Ce qui m’a le plus frappée, en les lisant, c’est une image qu’ils convoquent et qui a failli devenir une réalité : celle de soldats qui seraient venus de pays voisins pour remédier à la crise et faire respecter les élections ;  des soldats nigérians, nigériens, gambiens, togolais ou burkinabé en train d’arpenter les quartiers d’Abidjan à la recherche de la démocratie, à la recherche d’une démocratie que, eux, ne connaissent pas chez eux.

Mais avec quelle crédibilité s’interrogent Achille Mbembé et Célestin Monga ?

Il a été très sérieusement question de cette intervention militaire sous l’égide de la Cédéao (Communauté économique des Etats d’Afrique de l’ouest) pour chasser Laurent Gbagbo.

L’idée semble maintenant écartée, mais il avait une belle ironie dans l’histoire : exercer un droit d’ingérence alors même que ceux qui s’octroyaient ce droit ne respectent pas plus les processus démocratiques, qu’ils sont des régimes issus de putsch militaires ou classés comme des dictatures, il fallait l’imaginer. Demander à des soldats de faire respecter une démocratie qu’ils ne connaissent pas, tout ça demande quand même une bonne dose de cynisme.

C’est ce paradoxe qui conduit, d’ailleurs, Achille Mbmebe et son co-auteur à souligner qu’on se focalise sur les processus électoraux sans se rendre compte de la perversité de la chose. Tous les moments électoraux -depuis ce mouvement de démocratisation qu’on date des années 1990-  ont été des périodes de troubles intenses en Afrique Noire. Tous ont été la cause d’affrontements violents et le coût en vie humaine n’a cessé d’augmenter depuis 20 ans.

Que dire, que faire, après ce constat ?  Penser autrement cette démocratisation africaine.

La solution ne viendra pas plus d’un droit d’ingérence exercé, cette fois, par des pays démocratiques. Car en considérant l’état de faiblesse structurelle de l’Afrique, on a tout lieu de craindre que ce droit d’ingérence sera in fine un droit de conquête.

Non, ce qu’il faut, c’est d’abord en finir avec cette mystique des élections qui finalement se retournent contre les peuples. Oui, bien sûr les élections sont un rouage essentiel d’une démocratie qui fonctionne, mais des élections ne suffisent pas à garantir qu’on soit en face d’un régime démocratique. Ca ne fait pas de mal de le rappeler.

Souvenons-nous que les dictateurs arabes ont eux-aussi été élus, c’est au moment où ils sont chassés qu’on commence à parler de démocratie. Bref, si les élections sont nécessaires à une démocratie, il ne faut pas jurer que par elles.

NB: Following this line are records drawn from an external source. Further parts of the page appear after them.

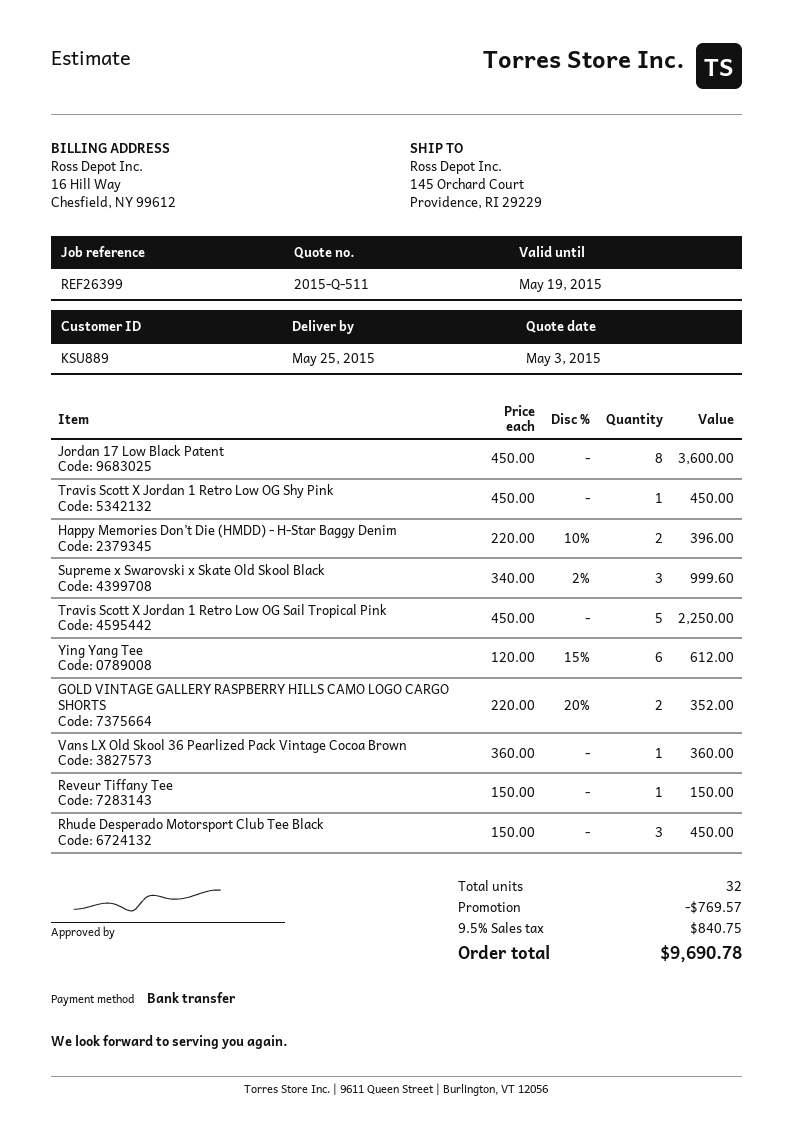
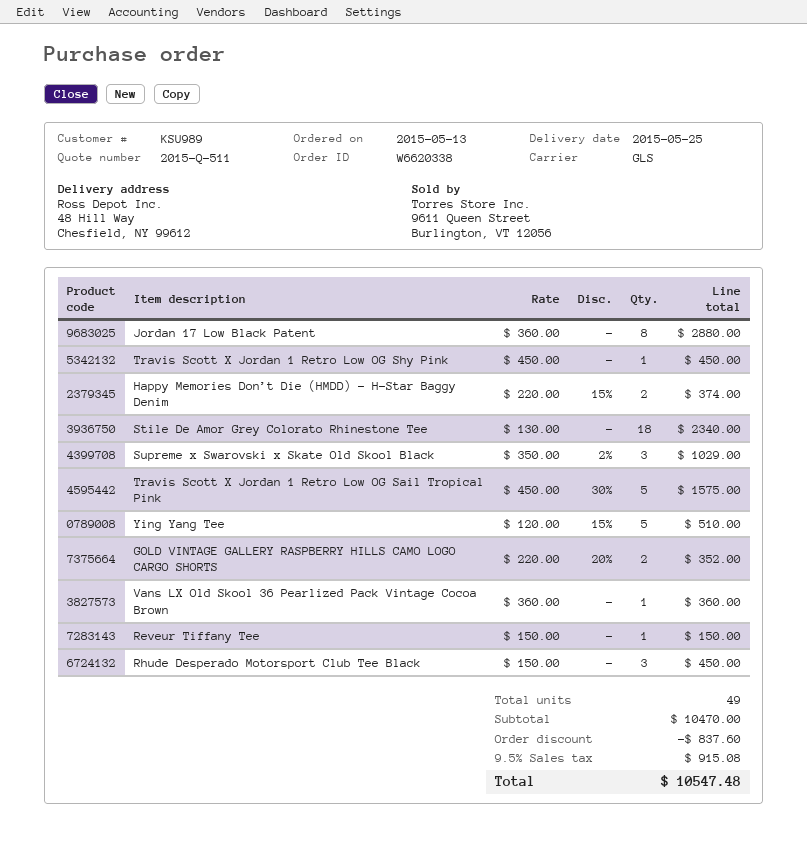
customer number: KSU889 -> KSU989
ship to: 145 Orchard Court, Providence, RI 29229 -> 48 Hill Way, Chesfield, NY 99612
Jordan 17 Low Black Patent: 8 x 450.00 = 3600.00 -> 8 x 360.00 = 2880.00
Happy Memories Don’t Die (HMDD) - H-Star Baggy Denim: 2 x 220.00 - 10% = 396.00 -> 2 x 220.00 - 15% = 374.00
Supreme x Swarovski x Skate Old Skool Black: 3 x 340.00 - 2% = 999.60 -> 3 x 350.00 - 2% = 1029.00
Travis Scott X Jordan 1 Retro Low OG Sail Tropical Pink: 5 x 450.00 = 2250.00 -> 5 x 450.00 - 30% = 1575.00
Ying Yang Tee: 6 x 120.00 - 15% = 612.00 -> 5 x 120.00 - 15% = 510.00
Stile De Amor Grey Colorato Rhinestone Tee: none -> 18 x 130.00 = 2340.00
total quantity: 32 -> 49
discount: 769.57 -> 837.60
tax: 9.5% = 840.75 -> 9.5% = 915.08
total: 9690.78 -> 10547.48

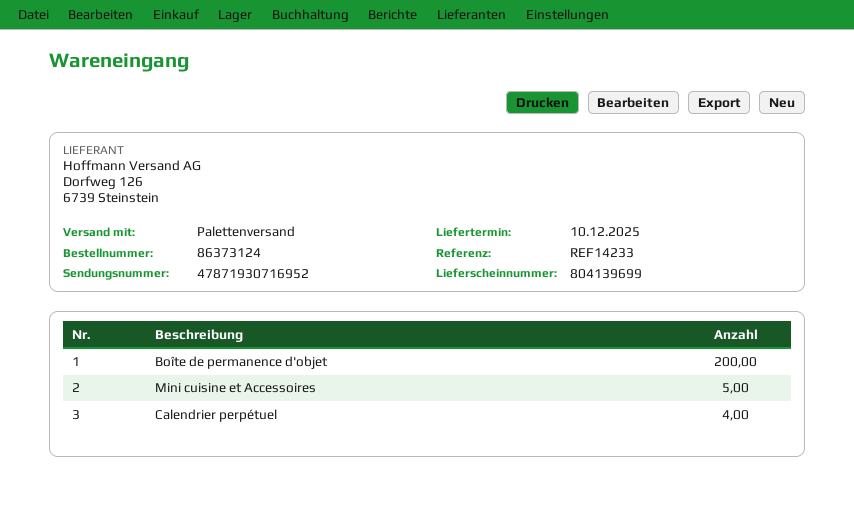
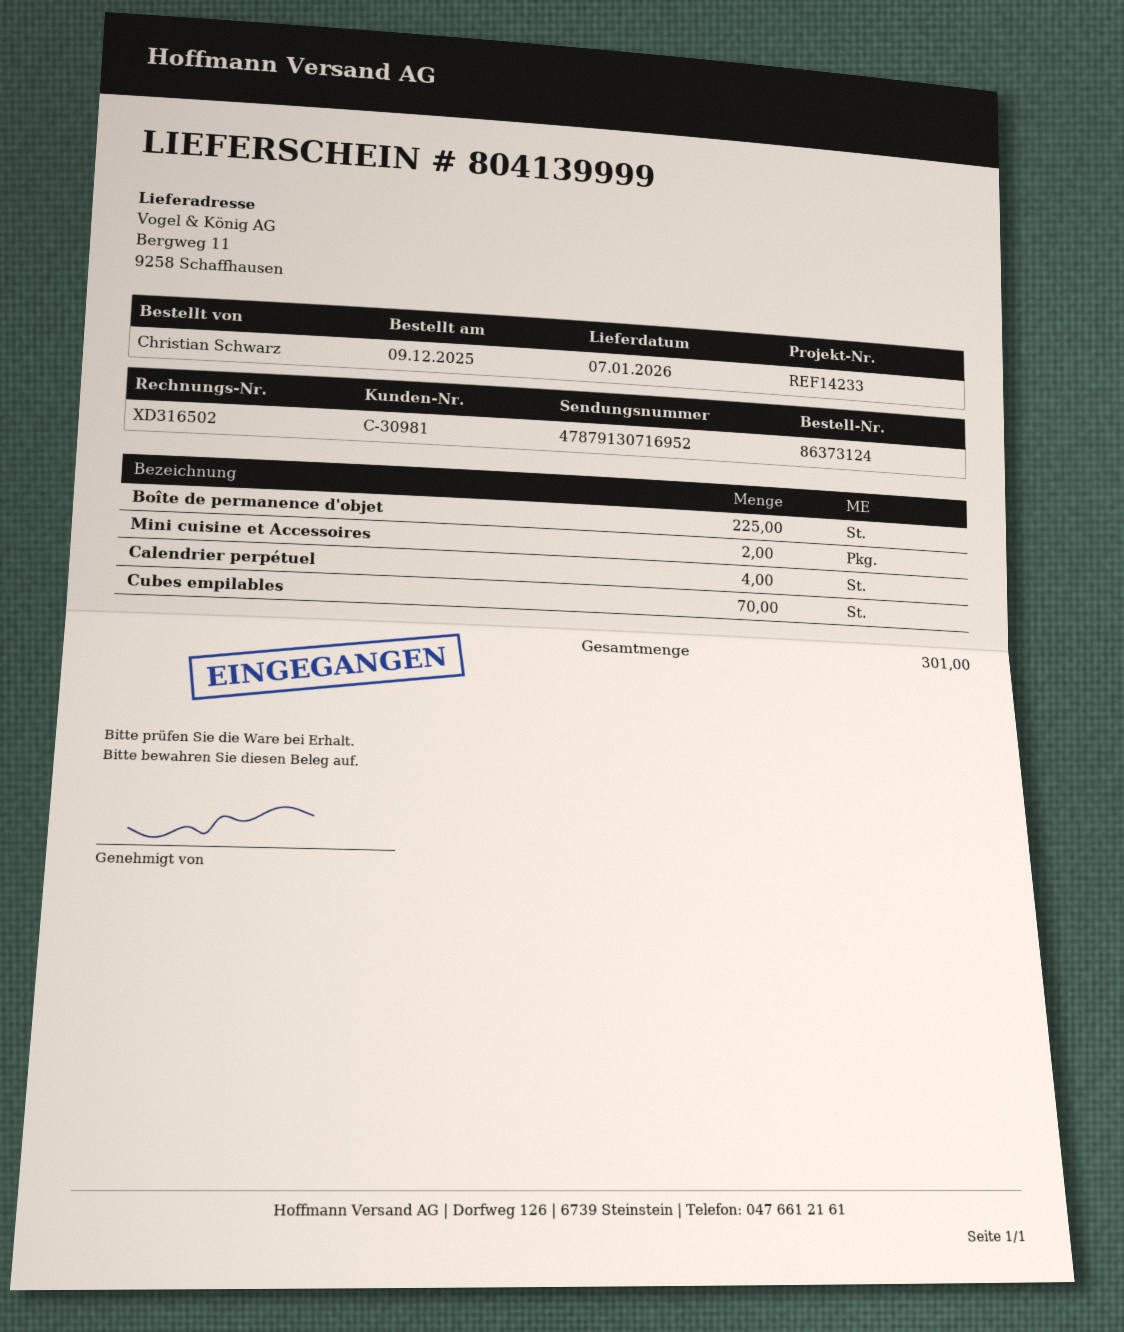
delivery note number: 804139699 -> 804139999
delivery date: 2025-12-10 -> 2026-01-07
tracking number: 47871930716952 -> 47879130716952
Boîte de permanence d'objet: 200 -> 225
Mini cuisine et Accessoires: 5 -> 2
Cubes empilables: none -> 70

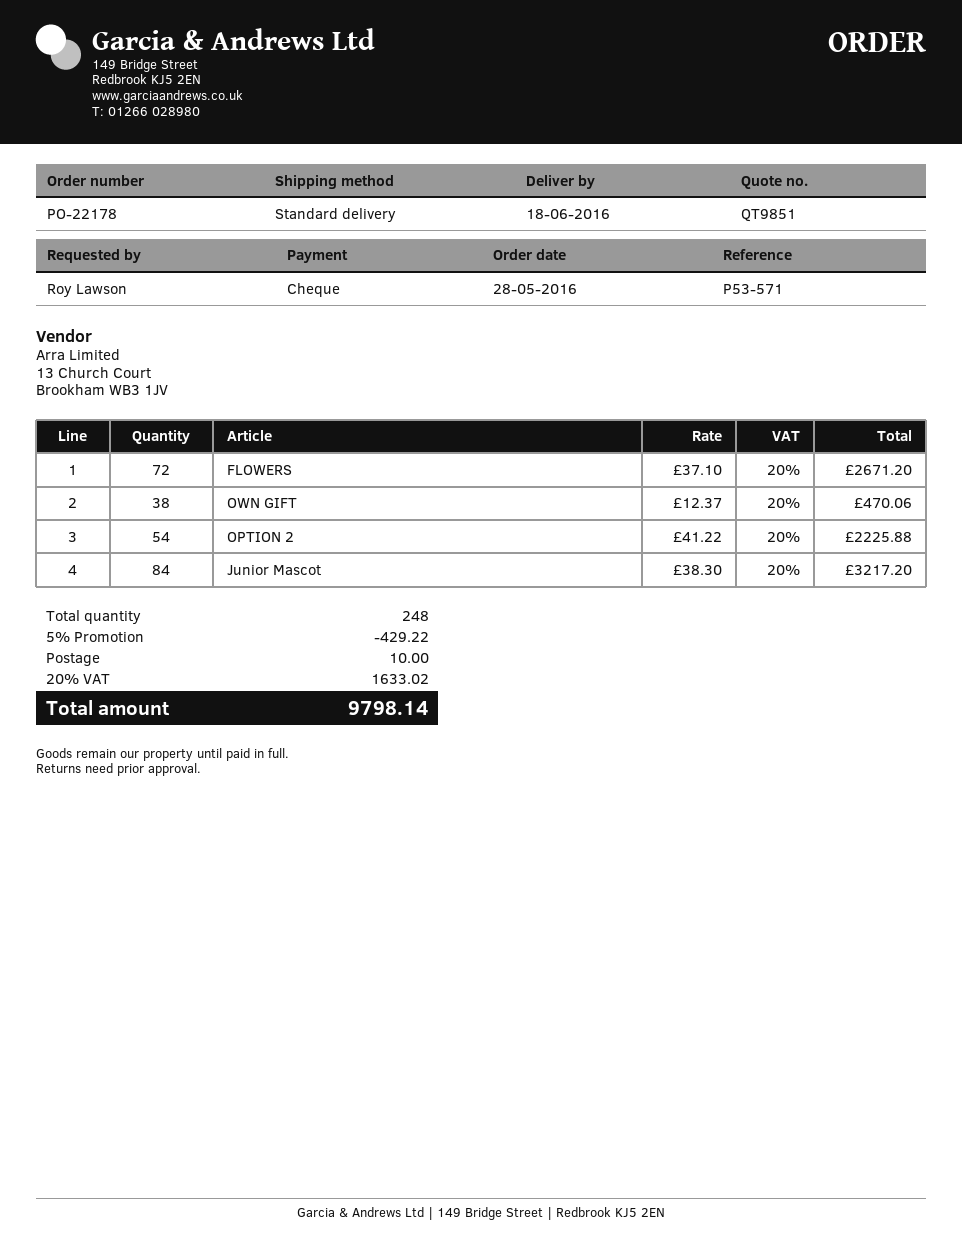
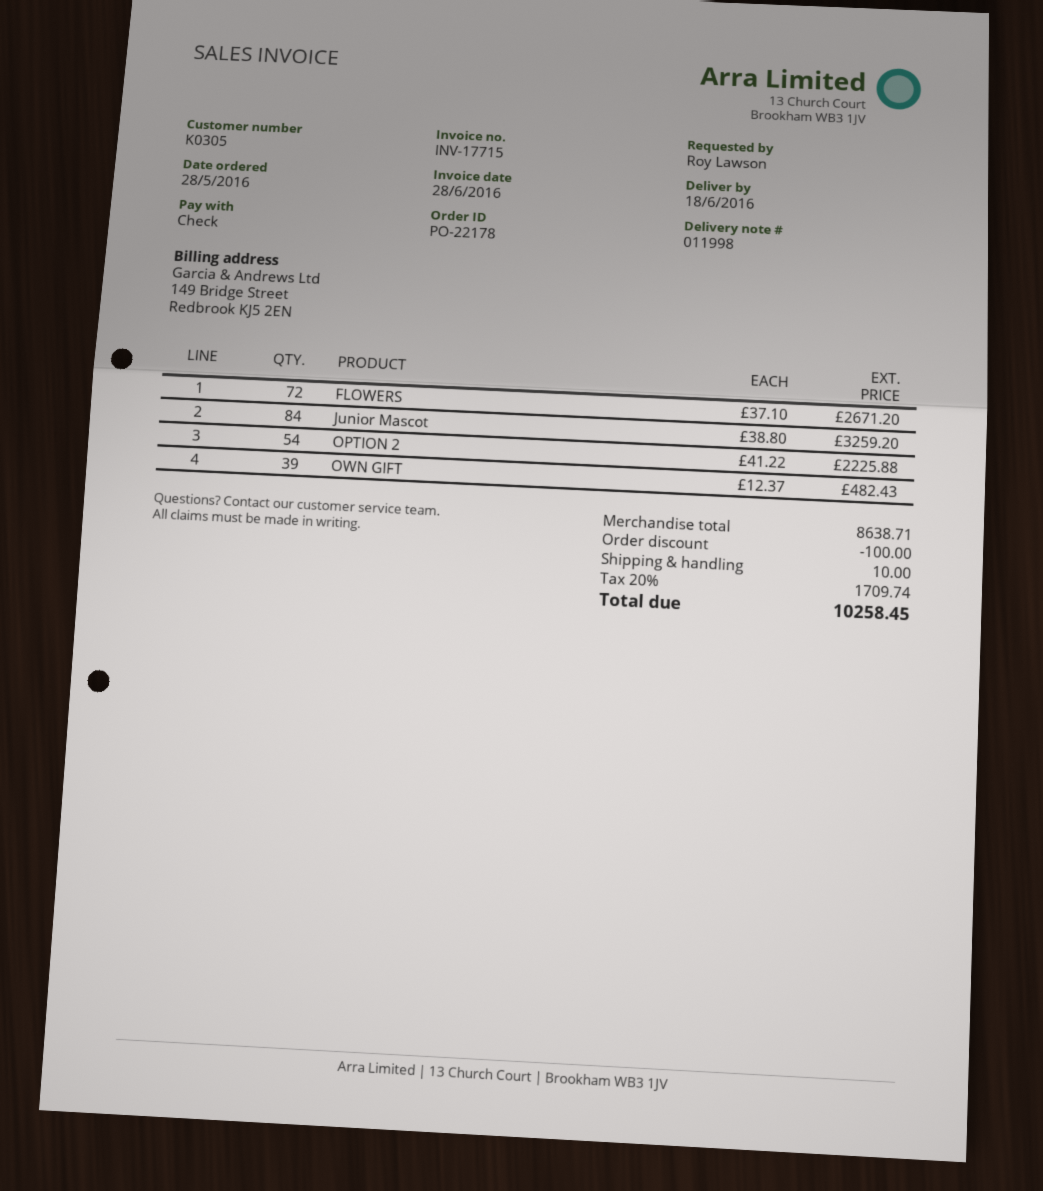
OWN GIFT: 38 x 12.37 = 470.06 -> 39 x 12.37 = 482.43
Junior Mascot: 84 x 38.30 = 3217.20 -> 84 x 38.80 = 3259.20
discount: 429.22 -> 100.00
tax: 20% = 1633.02 -> 20% = 1709.74
total: 9798.14 -> 10258.45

Ce pur formalisme électoral ne convient pas à l’Afrique d’aujourd’hui, les pays africains doivent d’abord s’approprier l’idée démocratique. Achille Mbembé est clair : aux Africains d’inventer de nouveaux modèles prenant en compte les spécificités politiques, sociales et anthropologiques de leur Etat.

Et si vous voulez en savoir plus sur la pensée développée par Achille Mbembé, je vous conseille de vous reporter à la revue Le Débat de ce mois-ci. Un dossier entier est consacré à l’Afrique avec les signatures de Jean-Christophe Rufin, Jean-Michel Severino, Lionel Zinsou et bien d’autres.

Dans son texte Achille Mbembe redit sa conviction : il faut traduire l’idée même de démocratie dans les langages des gens et proposer un imaginaire qui leur parle dans les conditions concrètes de leur vie quotidienne.”

1 thought on “Quelle démocratisation en Afrique Noire ? (via France Culture)

  1. Le problème avec l'Afrique est que les peuples ont faim. Tant que le développement économique de toutes les couches de la société n'aura pas atteint les africains, tant que stratégiquement et financièrement les africains dépendront de ceux qui tiennent le monde, tant qu'il n'y aura aucune conscience humaine dans le chef des africains, ce pauvre continent attendra longtemps son réveil. Les formules démocratiques à l'occidentale devraient être appliquées en afrique, mais elle ne peuvent aboutir à rien dans les conditions actuelles, c'est évident. L'Afrique à ses particularités, sa manière de penser, de considérer l'être humain, d'aborder les relations entre les hommes, elle a aussi sa propre conception philosophique de l'homme en tant qu'entité,…bref toutes ces considérations devraient entrer en ligne de compte pour tenter de concevoir un modèle de "démocratie" à l'africaine, laquelle, je pense . La démocratie à l'occidentale a montré ses limites en afrique et ne marche pas, il faut avoir l'honnêteté de se l'avouer.